Let M be a n-D manifold and $\dot x=F(x)u_1, F\in \mathbb{R}^{n\times m}, x \in \mathbb{R}^{n}, u_1 \in \mathbb{R}^{m}$ be a control system evolving on M (F is the system matrix i.e. state transition function, and $u_1$ is the input of the system. For all practical purposes $u_1$ is an m-vector from an input space $\mathbb{R}^{m}$). Now let $x=\Psi (y)$ be a coordinate change on M and $u_2=M(y)u_1$ a transformation of the input $u_1$ of the first system. By applying these maps on the system, you get the new equations $\dot y=F(y)u_2$. As you may notice, F is *the same* in both systems. The problem is *why is this happening* i.e. for what systems and transformations does this property hold?

## A little more elaboration

It is useful to investigate the maps more closely.
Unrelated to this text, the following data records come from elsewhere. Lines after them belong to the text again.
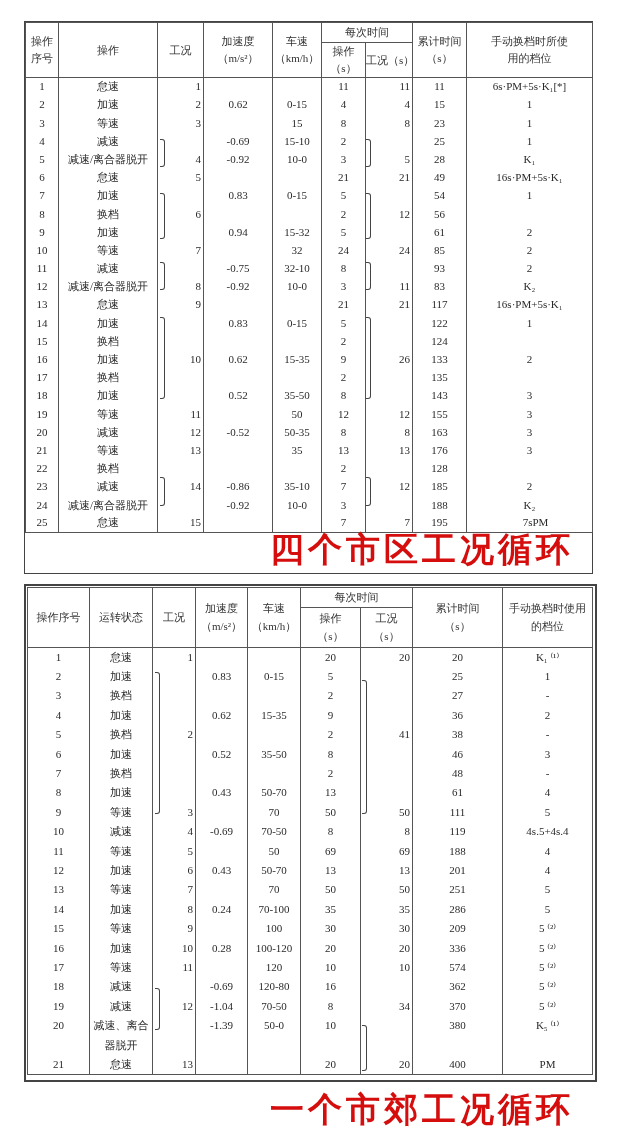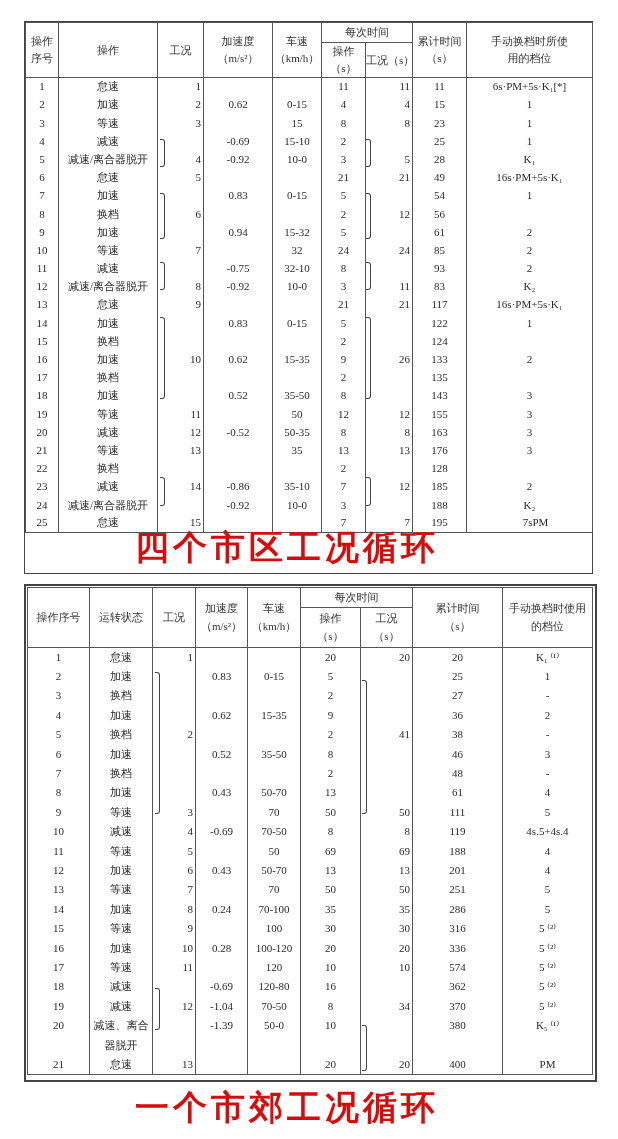--- a/index.html
+++ b/index.html
@@ -11,8 +11,8 @@
   .tbl tbody td { border-left:1px solid #555; border-right:1px solid #555; }
   .tbl .r { text-align:right; padding-right:2px; }
   .frame { position:absolute; border:1.5px solid #444; }
-  .title { position:absolute; left:0; width:574px; text-align:center;
-           color:#d50d0d; font-family:Liberation Mono, monospace; font-weight:bold;
+  .title { position:absolute; left:0; width:574px; text-align:right;
+           color:#d50d0d; font-family:Liberation Serif, serif; font-weight:bold;
            letter-spacing:4px; }
   .brace { position:absolute; border:1px solid #444; border-left:none; width:4px; border-radius:0 3px 3px 0; }
 </style>

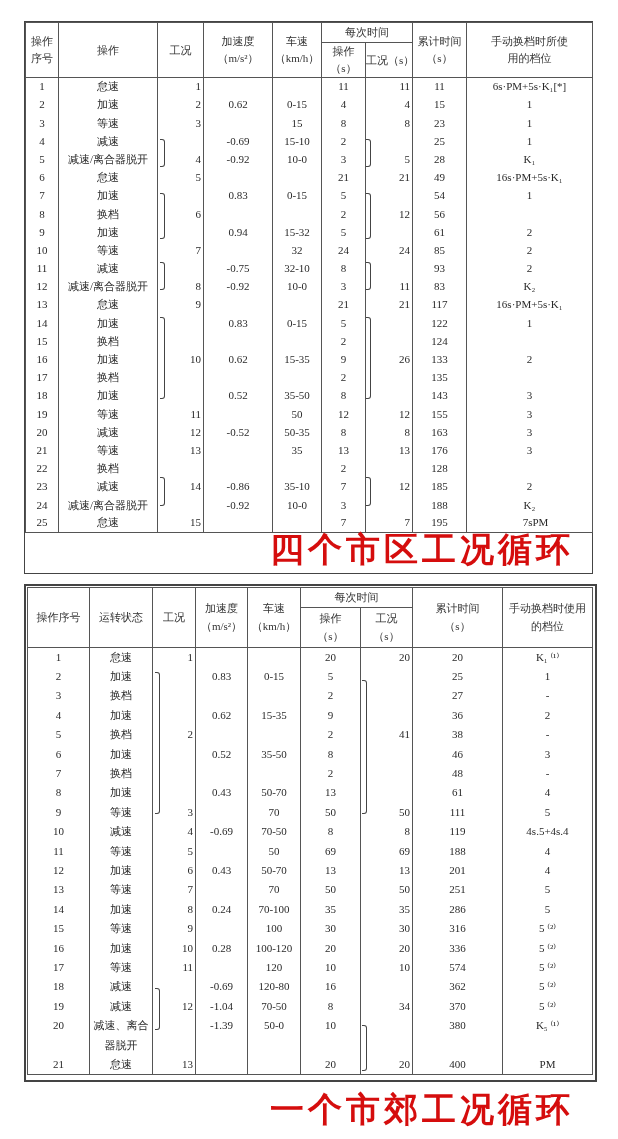--- a/index.html
+++ b/index.html
@@ -553,7 +553,7 @@
         <td>100</td>
         <td>30</td>
         <td class="r">30</td>
-        <td>316</td>
+        <td>209</td>
         <td>5 ⁽²⁾</td>
       </tr>
       <tr style="height: 19.4px;">

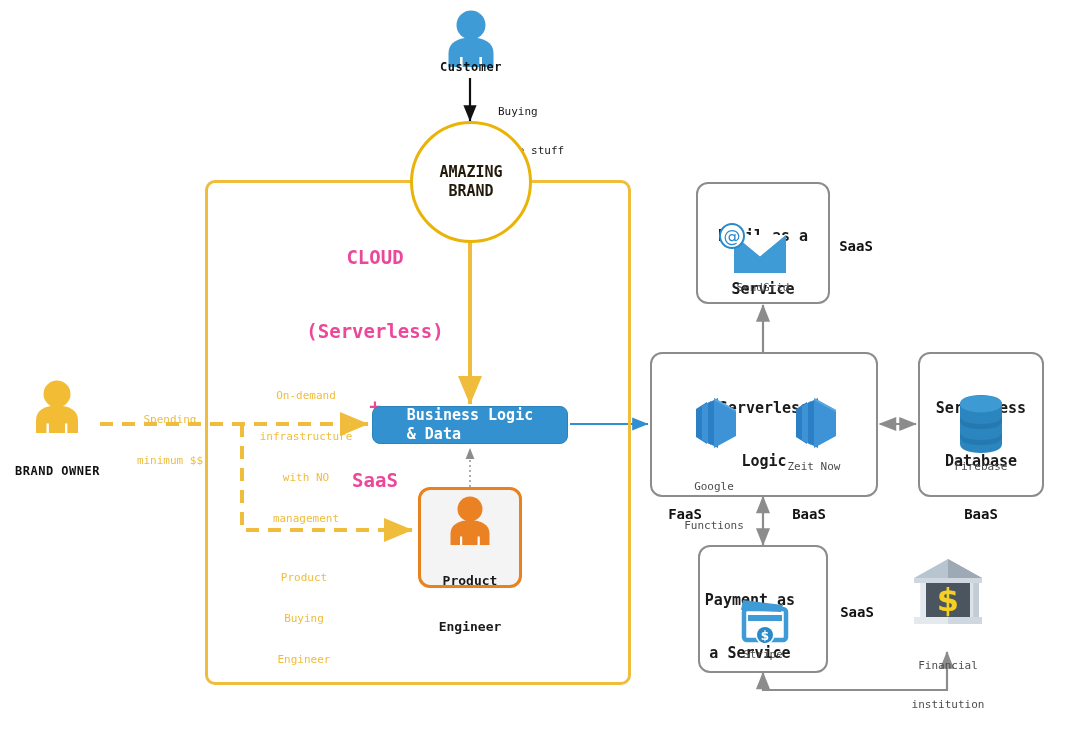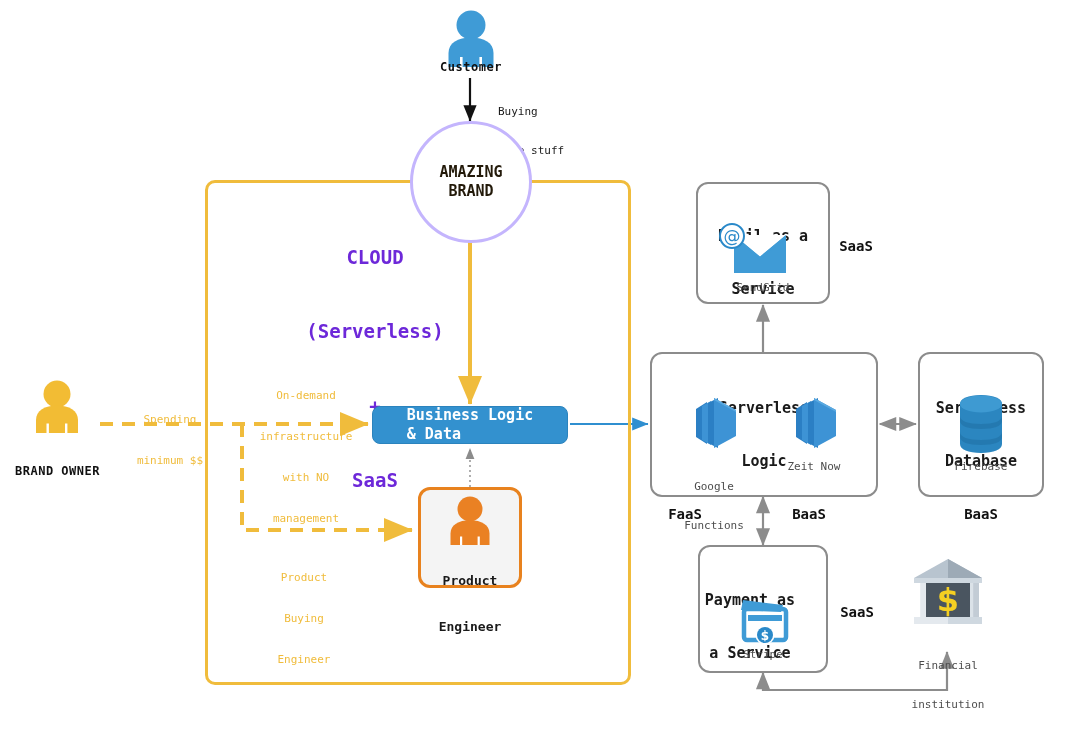--- a/index.html
+++ b/index.html
@@ -122,7 +122,7 @@
     box-sizing: border-box;
   }
   .brand-circle {
-    border: 3px solid #c4b5fd;
+    border: 3px solid #eab308;
     border-radius: 50%;
     background: #ffffff;
     box-sizing: border-box;

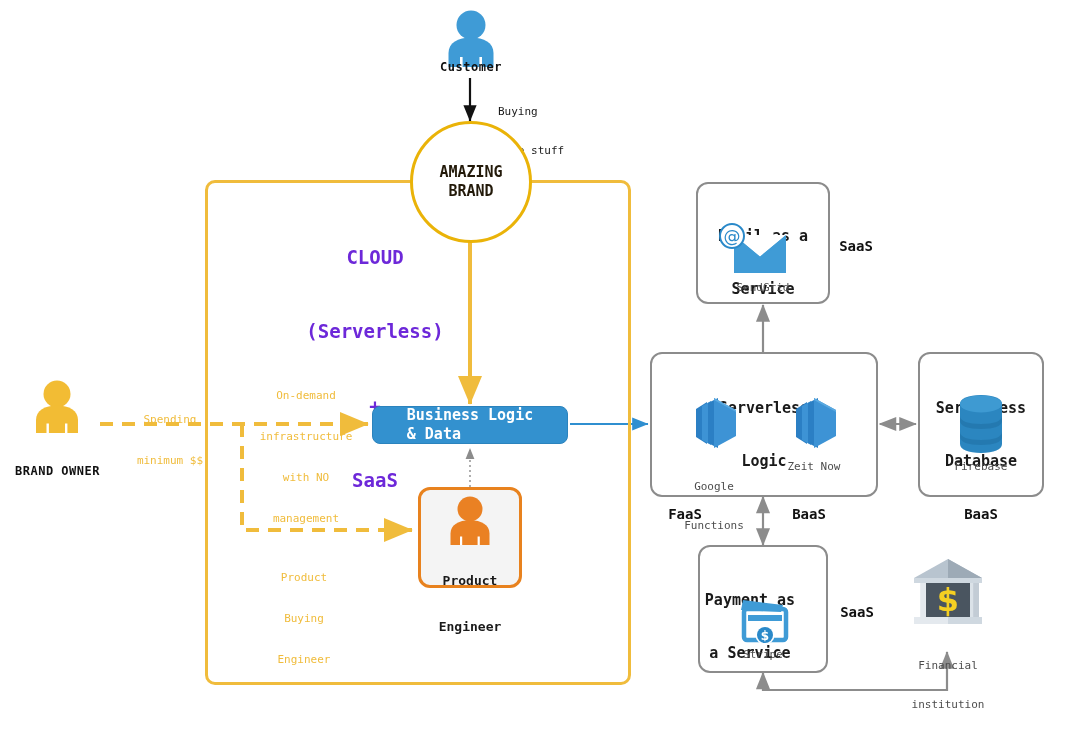--- a/index.html
+++ b/index.html
@@ -76,7 +76,7 @@
     font-family: "DejaVu Sans Mono", monospace;
     font-weight: bold;
     font-size: 19px;
-    color: #6d28d9;
+    color: #ec4899;
     text-align: center;
     line-height: 1.3;
   }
In the general case one has

$\dot x=D\Psi \dot y$

$\dot x= F(x)u_1$

thus

$\dot y=D\Psi ^{-1} F(x)u_1$, (1)

where $D\Psi$ is the Jacobian matrix of $\Psi$. In our case it actually turns out that:

$\dot y=F(y)M(y)u_1$. (2)

You can then consider that $u_2=M(y)u_1$ and get the final system,

$\dot y=F(y)u_2$,

that is, *the same* system.
By (1),(2) you get,

$D\Psi ^{-1} F(x)u_1=F(y)M(y)u_1 \Rightarrow (D\Psi ^{-1} F(x)-F(y)M(y))u_1=0$.

Since this holds for every $u_1$, you have the condition,

$F(\Psi (y))=D\Psi F(y)M(y)$

So, what does this condition imply? What systems F and maps $\Psi$ hold this property (of system invariance)? I should note that F is nonlinear and a case study where this actually happens is the kinematic model of a unicycle robot i.e. this. Any ideas?